Once we made it back to Cracow we decided that some good food and drinks were in order after such a long and emotionally draining day. I had spotted on Google Maps that there was a pierogarnia (restaurant dedicated to pierogi – Polish dumplings) around the corner from our Airbnb so we headed there for our first stop. The place turned out to be tiny – about 5 seats – so more of a take-away place. But there was only two of us we stayed. Plus, you could draw on little pieces of paper and stick them to the wall so that was kinda quirky. Scrumptious pierogi though, so absolutely worth it! Afterwards we visited three of my favourite bars from when I was a student in Cracow: Święta Krowa (though unfortunately they no longer serve the amazing hot chocolate they used to), Nowa Prowincja (lovely artistic bar, and hot chocolate = check!) and Zakątek Cafe & Wine (I used to go here for their delicious sandwiches and what was called ‘divine’ tea but couldn’t see it on the menu anymore). On our way home over the square we waited for the Hejnał or St. Mary’s Trumpet Call. It is a traditional, five-note Polish anthem, played every hour on the hour, four times in succession in each of the four cardinal directions, by a trumpeter on the highest tower of the city’s Saint Mary’s Church (thanks Wikipedia).
The next morning, after some well-deserved sleep, we caught a bus on the other side of town to neighbouring Wieliczka. In Wieliczka you can find the very impressive salt mines, with beautiful sculptures carved out by the miners. We followed the tour guide, admired the sculptures and licked the walls (as you do). After treating ourselves to some soup aw returned to the world of daylight, ready for further explorations.
We took the bus back to Cracow and had a mooch around Kazimierz, the Jewish district. I introduced my other half to the best zapiekanka in town (Place Nowy, Kazimierz) and had coffee and cake in Singer, another favourite. Yet another place I always take people to is the ‘new’ Jewish cemetery for a quiet stroll. We made our way over to the other side of the river and wandered over to the former Schindler’s List factory, now a museum. It stated outside that tickets for the day had sold out but upon enquiry inside we were still sold two tickets. We had about 2 hours at that point until the museum closed and I do recommend you to spend more time there if you can, it is such an interesting place! After another packed day we met up with two friends of mine from my Erasmus year in Cracow and went for dinner at Pod Wawelem.

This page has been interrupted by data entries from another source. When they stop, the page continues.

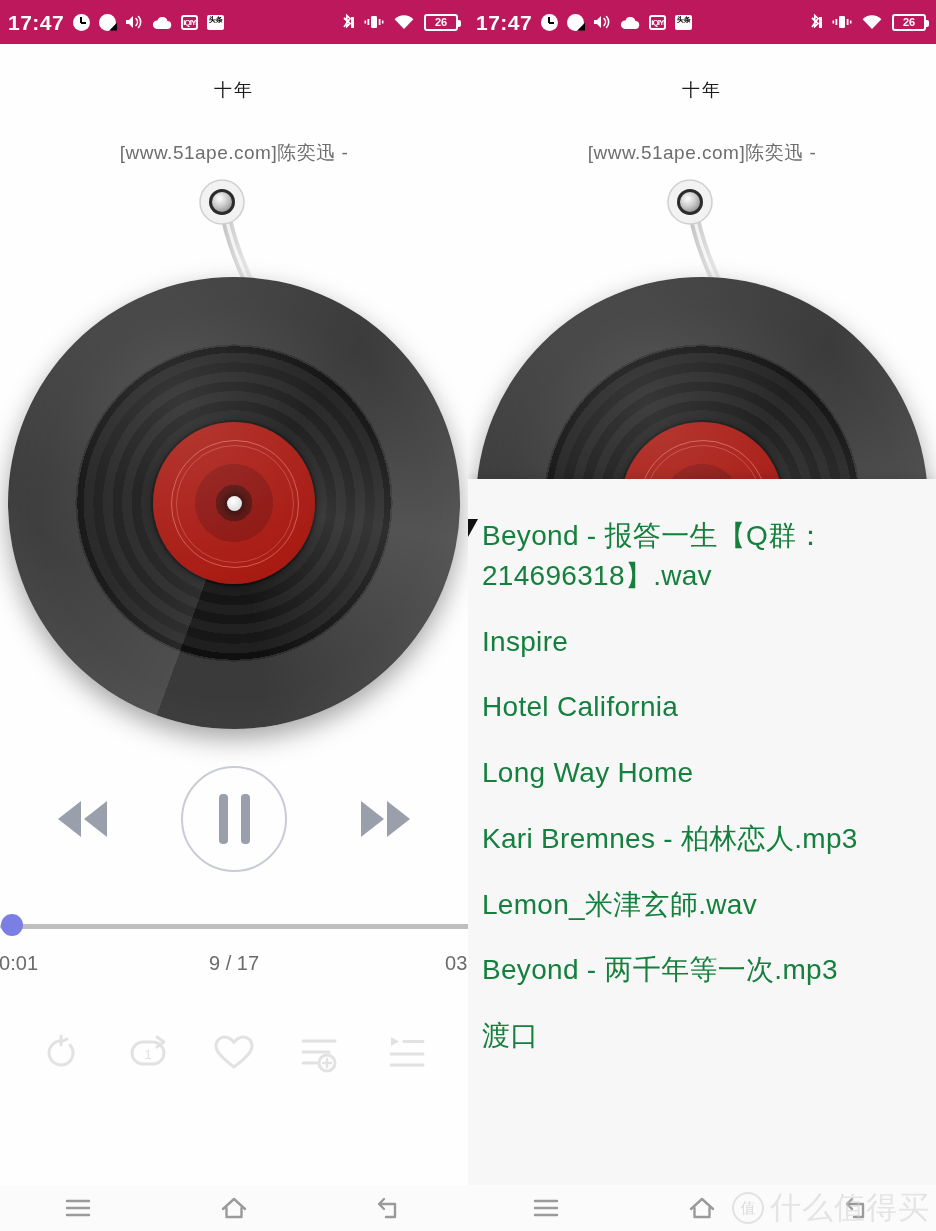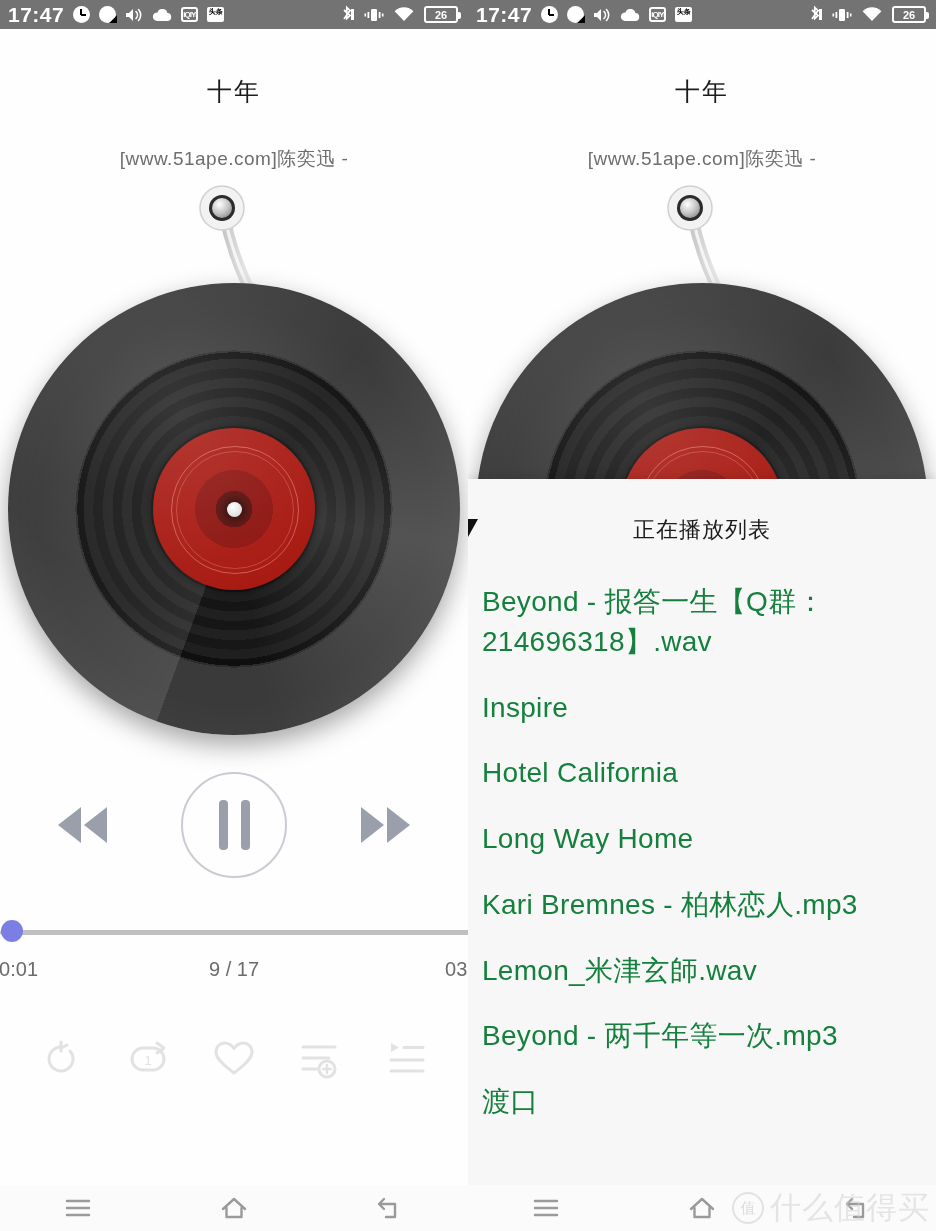"17:47" .statusbar { background: #737373 -> #be185d; height: 29px -> 44px }
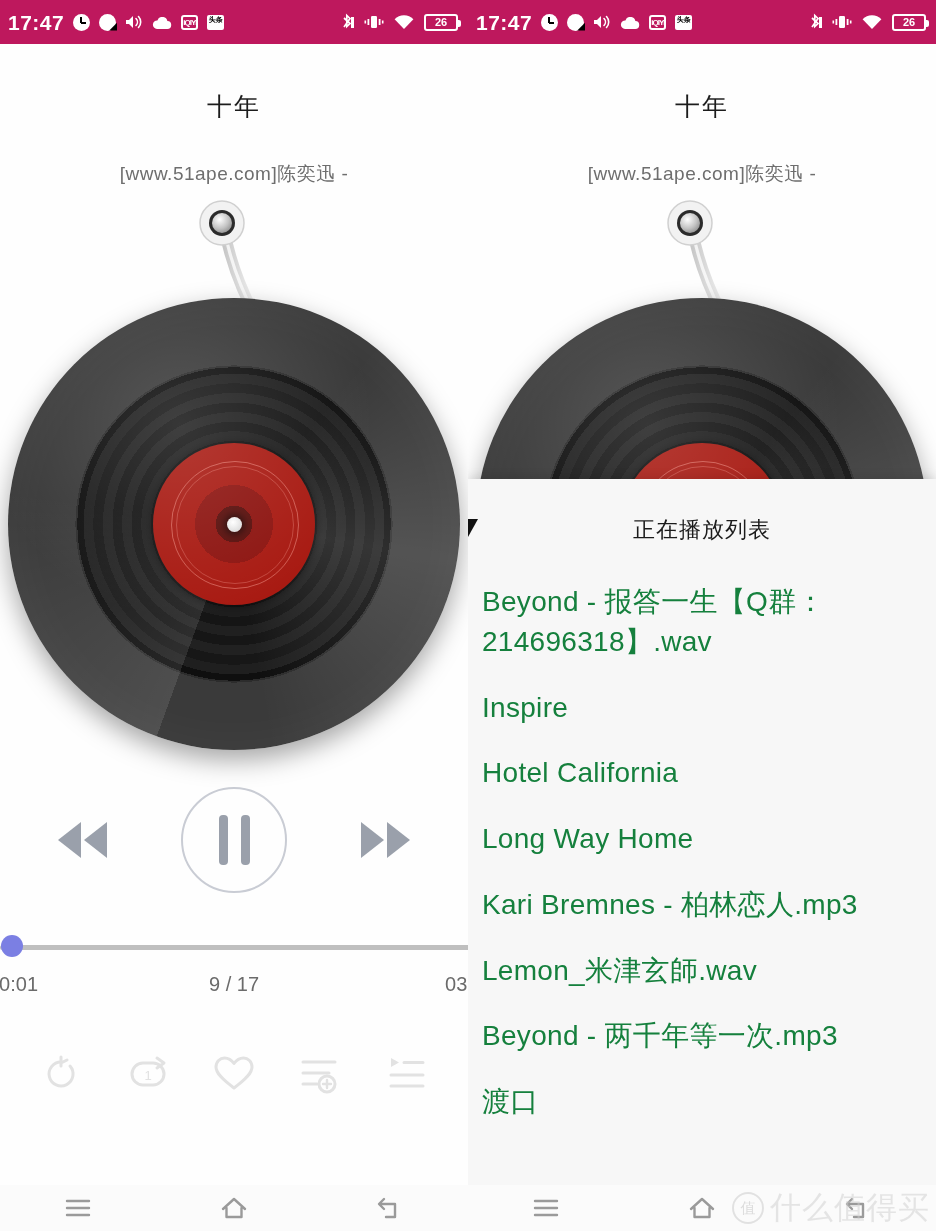"十年" .song-title { font-size: 25px -> 18px; margin-top: 46px -> 34px }
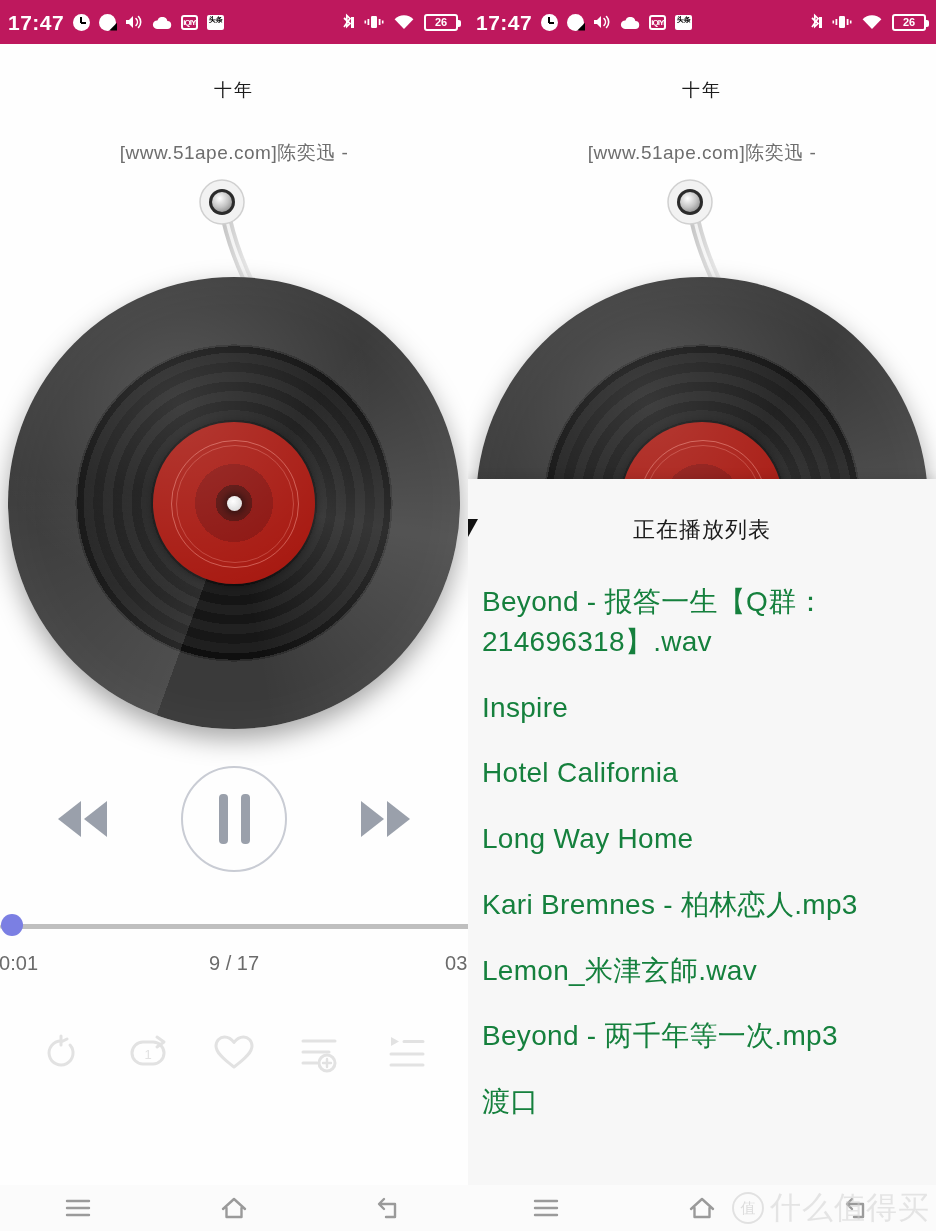"正在播放列表" div.ov-head { html: <div>正在播放列表</div> -> none }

On Saturday we took our time for a grand breakfast (I tend to get slightly too enthusiastic at bakeries). We went for a walk in Kazimierz through the little streets we skipped the day before and picked up a few souvenirs along the way. Back to the city centre for lunch at Chimera, and then we met up with Polish friends of my other half who were also in town that weekend. First we went to Café Camelot for a pitstop, then we visited the Gallery of the 19th-Century Polish Art in the Sukiennice. We went for a drink at Botanica café, and then tried to find a burger place that had space for 4 people and a toilet (which was harder than it might seem). We settled for Bobby Burger and then went back to our Airbnb for some drinks.
We had an early start on Sunday, with the leftovers from the breakfast the day before. We crossed the city centre for the last time to catch the bus to the airport. As sad as it makes me to leave Cracow, I was a tiny bit relieved as well as the smog was starting to get to us. It was very busy at the airport but luckily we found a quiet spot and a very good reason to spend our last złoty’s: on pierogi, of course!